As explained by the Socialist Equality Party (SEP), which has taken the initiative to build plantation workers’ action committees, workers cannot defend their rights through the trade unions, which are an industrial police force acting on behalf of employers and the capitalist state.
Therefore, the GEWAC appeals to all workers in the Glenugie Estate to join us and for those in other plantations to build more action committees, independent of the unions, as the basis for a unified struggle. These committees will forge links with other workers in Sri Lanka and internationally, including plantation workers in countries such as Kenya, India, Bangladesh and China.

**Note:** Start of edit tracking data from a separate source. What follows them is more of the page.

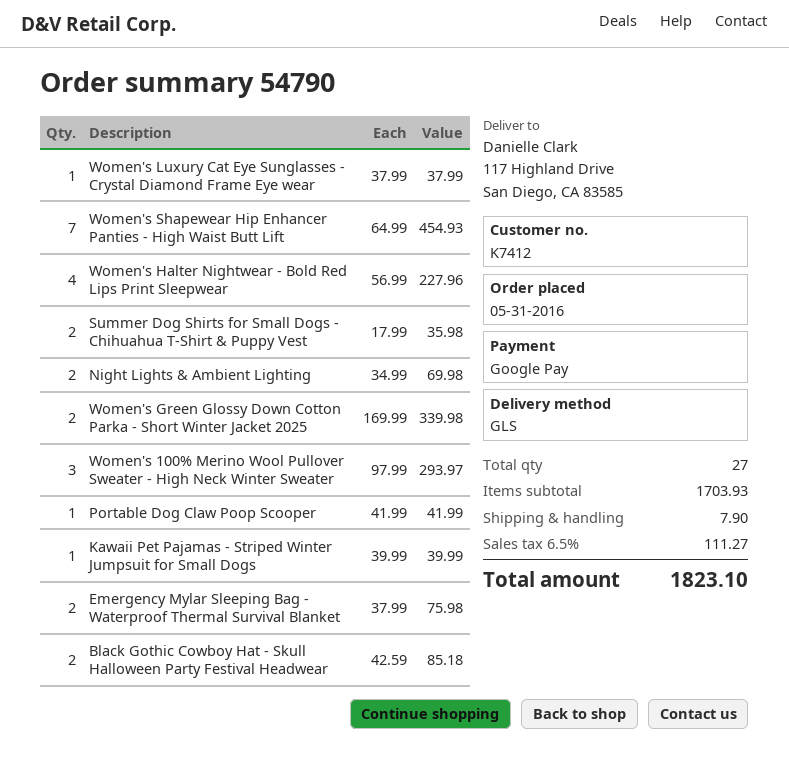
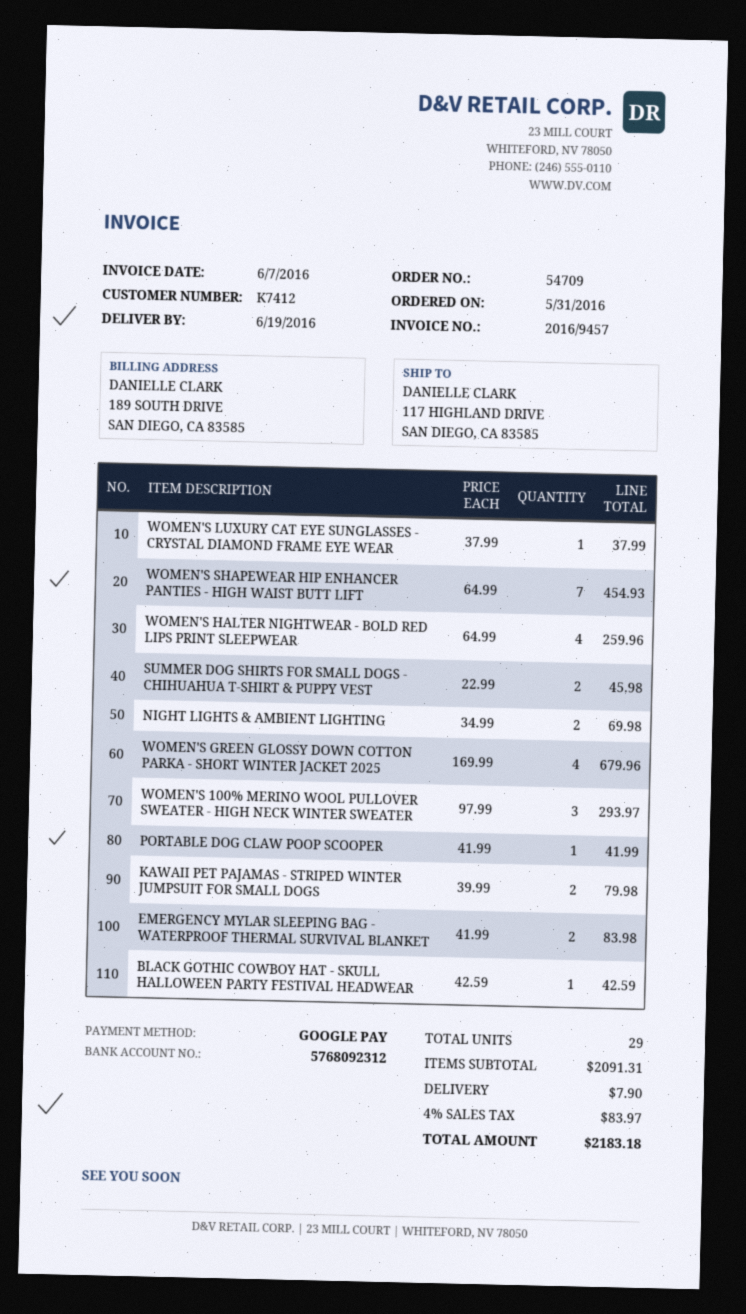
order number: 54790 -> 54709
Women's Halter Nightwear - Bold Red Lips Print Sleepwear: 4 x 56.99 = 227.96 -> 4 x 64.99 = 259.96
Summer Dog Shirts for Small Dogs - Chihuahua T-Shirt & Puppy Vest: 2 x 17.99 = 35.98 -> 2 x 22.99 = 45.98
Women's Green Glossy Down Cotton Parka - Short Winter Jacket 2025: 2 x 169.99 = 339.98 -> 4 x 169.99 = 679.96
Kawaii Pet Pajamas - Striped Winter Jumpsuit for Small Dogs: 1 x 39.99 = 39.99 -> 2 x 39.99 = 79.98
Emergency Mylar Sleeping Bag - Waterproof Thermal Survival Blanket: 2 x 37.99 = 75.98 -> 2 x 41.99 = 83.98
Black Gothic Cowboy Hat - Skull Halloween Party Festival Headwear: 2 x 42.59 = 85.18 -> 1 x 42.59 = 42.59
total quantity: 27 -> 29
subtotal: 1703.93 -> 2091.31
tax: 6.5% = 111.27 -> 4% = 83.97
total: 1823.10 -> 2183.18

In this struggle, the GEWAC advances the following demands:
* No to the Revenue-Share Model
* A monthly wage of 75,000 rupees for all, automatic wage increases according to cost of living, full pension rights and fully-paid sick leave
* Medical benefits for all workers and high-quality medical facilities on every estate
* Decent, livable homes for all
* Unconditional reinstatement of all suspended workers in the Alton, Katukelle and Walioya estates and the withdrawal of framed-up charges against them
The GEWAC agrees with the SEP that these demands are inseparable from the struggle for a workers’ and farmers’ government that will implement socialist policies. These include the nationalisation of large plantations, major corporations and banks, under the democratic control of the working class. All foreign debts, and the austerity demands of the IMF, must be repudiated.
We call on all workers to support the SEP’s campaign for a Democratic and Socialist Congress of Workers and Rural Masses, which will give expression to the independent political interests of the working class, as a part of the fight for socialism in Sri Lanka, South Asia and internationally.